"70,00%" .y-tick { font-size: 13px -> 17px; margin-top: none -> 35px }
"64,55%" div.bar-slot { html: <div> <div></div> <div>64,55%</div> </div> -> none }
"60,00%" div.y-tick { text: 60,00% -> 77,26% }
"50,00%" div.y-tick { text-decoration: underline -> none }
-*-
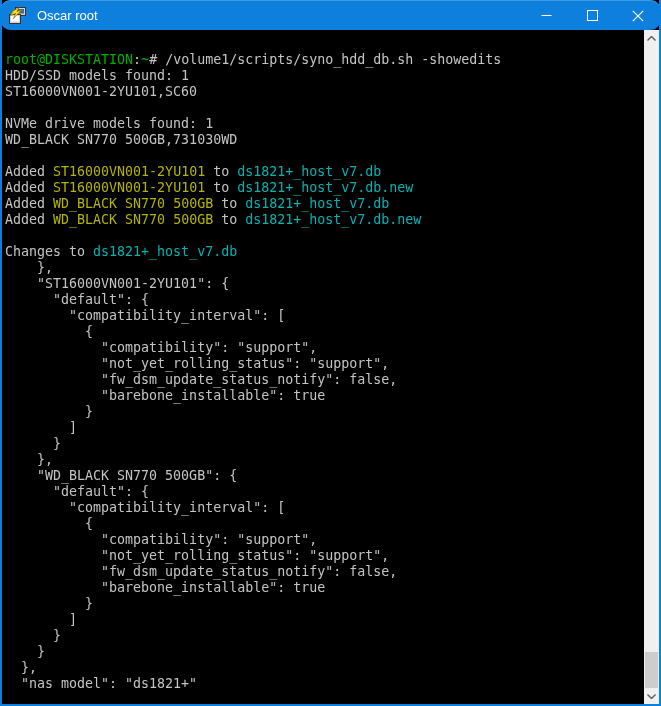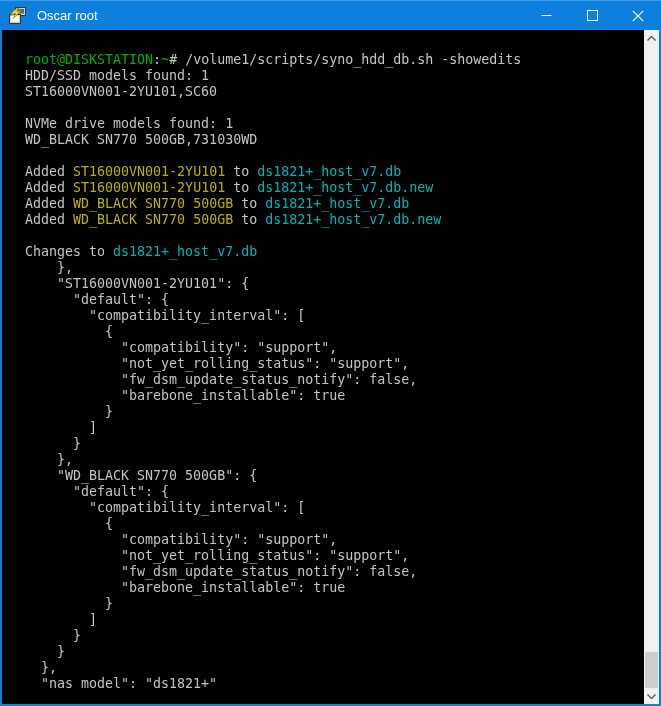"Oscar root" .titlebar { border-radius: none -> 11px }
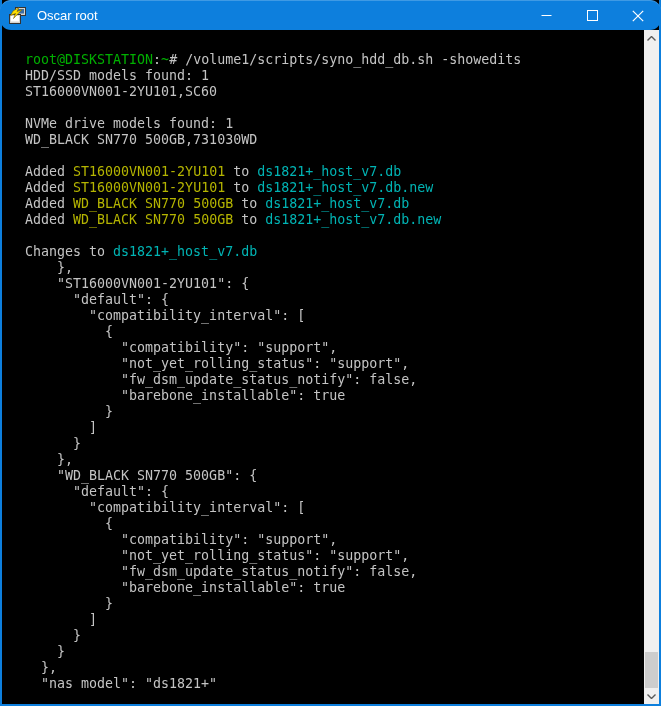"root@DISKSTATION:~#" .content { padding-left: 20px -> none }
-*-
#### [TASK REQUIREMENTS]
Each line of the data in which the string "text" appears needs to be copied.

#### [RESPONSE]
"60,00%" div.y-tick { text: 60,00% -> 77,26% }
"50,00%" div.y-tick { text-decoration: underline -> none }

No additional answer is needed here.